La Cañada Real es un poblado chabolista de Madrid que no aparece en los mapas ni en las estadísticas. Solo se hace ocasionalmente referencia a sus habitantes en la sección de sucesos de los medios o cuando se quiere hablar de marginación. La cineasta Isabel Lamberti ha decidido ambientar en este ‘no lugar’ su primera película, La última primavera, con la que compitió en la sección New Directors de la edición de 2020 del Festival de San Sebastián. Un film luminoso y directo que apela continuamente a la dignidad de sus protagonistas, y que toma como material de partida la realidad para reconstruirla con la mayor veracidad posible en un dispositivo fílmico de ficción.

Lamberti, que en 2019 participó en el Festival de Locarno con el corto Vader, es una cineasta transnacional: nació en Alemania, reside en Holanda y mantiene una fuerte vinculación familiar con España, donde pasa largas temporadas. A través de asociaciones que trabajan en la Cañada Real, la directora entró en contacto con el poblado y posteriormente con la familia Gabarre-Mendoza. Los hijos fueron los protagonistas de su trabajo Volando voy (2015), que ya fue premiado en Donosti, pero para su primera película decidió ampliar el retrato a toda la familia, en un momento de sus vidas absolutamente crítico, cuando les comunican la orden de desahucio y el posterior derribo de su casa.

En La última primavera, resulta inevitable encontrar resonancias de la forma de trabajar de Isaki Lacuesta en Entre dos aguas (2016) y La leyenda del tiempo (2006). Lamberti tuvo un contacto estrecho con sus protagonistas, a los que denomina su “familia”, y las escenas estaban escritas previamente a partir de hechos y situaciones reales, aunque los diálogos se fueran improvisando. Parte de la forma de abordar el proceso coindice con el de Lacuesta, pero Lamberti demuestra una personalidad propia, con una intención férrea de ponerse en todo momento de parte de sus personajes. La película se compone de retazos de su forma de enfrentarse a la vida, a través de los que la cineasta trata de acabar con su condición de personas “invisibles” para gran parte de la sociedad.
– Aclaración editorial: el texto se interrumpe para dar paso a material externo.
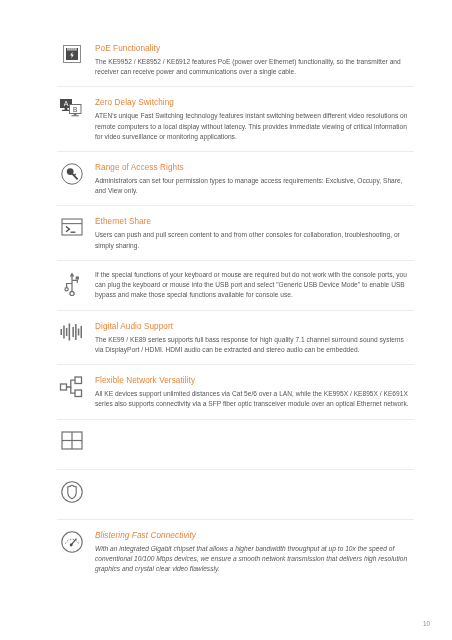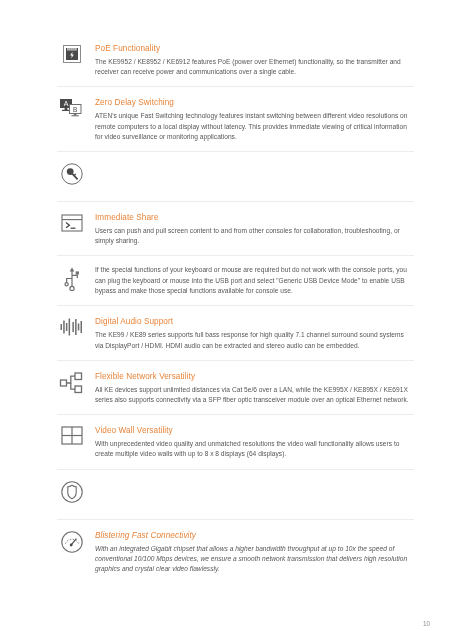"Range of Access Rights" div.text-cell { html: none -> <div> <div>Range of Access Rights</div> <div>Administrators can set four permission types to manage access requirements: Exclusive, Occupy, Share, and View only.</div> </div> }
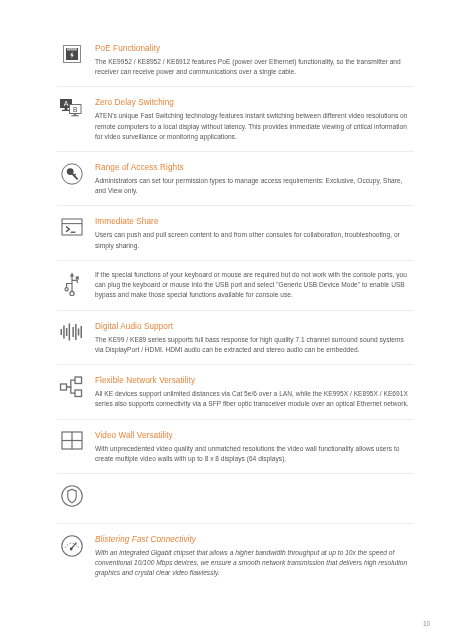"Immediate Share" div.feat-title { text: Immediate -> Ethernet }
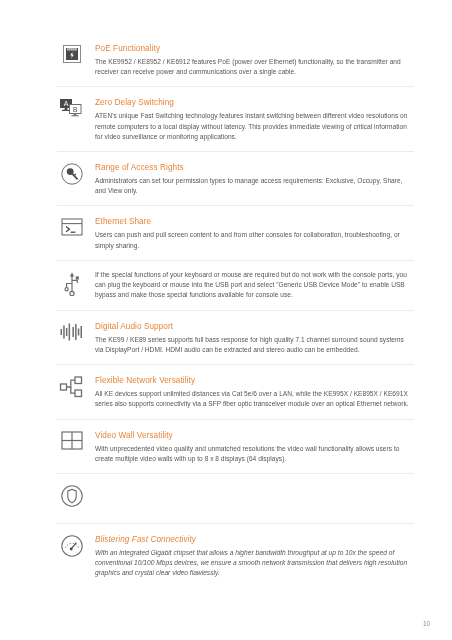"Video Wall Versatility" div.text-cell { html: <div> <div>Video Wall Versatility</div> <div>With unprecedented video quality and unmatched resolutions the video wall functionality allows users to create multiple video walls with up to 8 x 8 displays (64 displays).</div> </div> -> none }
Lamberti apuesta por un estilo que apela al reportaje periodístico. Cámara en mano y eludiendo los planos subjetivos, sigue a los distintos miembros de la familia (el matrimonio, los hijos y la nuera, principalmente) en los días previos a que tengan que abandonar su humilde hogar. La búsqueda de trabajo de los jóvenes, las asambleas de vecinos o las peripecias administrativas del padre para encontrar un nuevo lugar para vivir son algunas de las situaciones en las que la directora acompaña a sus personajes reales. Sin embargo, los momentos que brillan con una especial intensidad son los que pertenecen al ámbito privado, esas charlas donde los personajes muestran su vitalidad y sus miedos, y también sus celebraciones. De hecho la película se abre y se cierra con dos encuentros del grupo especialmente reveladores.

En estos pasajes festivos es cuando el espectador se sumerge en la verdadera intimidad de los Gabarre-Mendoza, como lleva haciendo la cineasta desde hace años, y entiende el fuerte arraigo que sienten por el lugar donde viven. El grado de cercanía hacia ellos se percibe con mayor intensidad en cada nueva secuencia. Lamberti consigue este efecto de progresiva aproximación a través de imágenes atravesadas en todo momento por la naturalidad y la frescura. Estamos así ante una ópera prima singular que deja al espectador con ganas de conocer cómo serán las vidas de sus protagonistas lejos de la Cañada Real.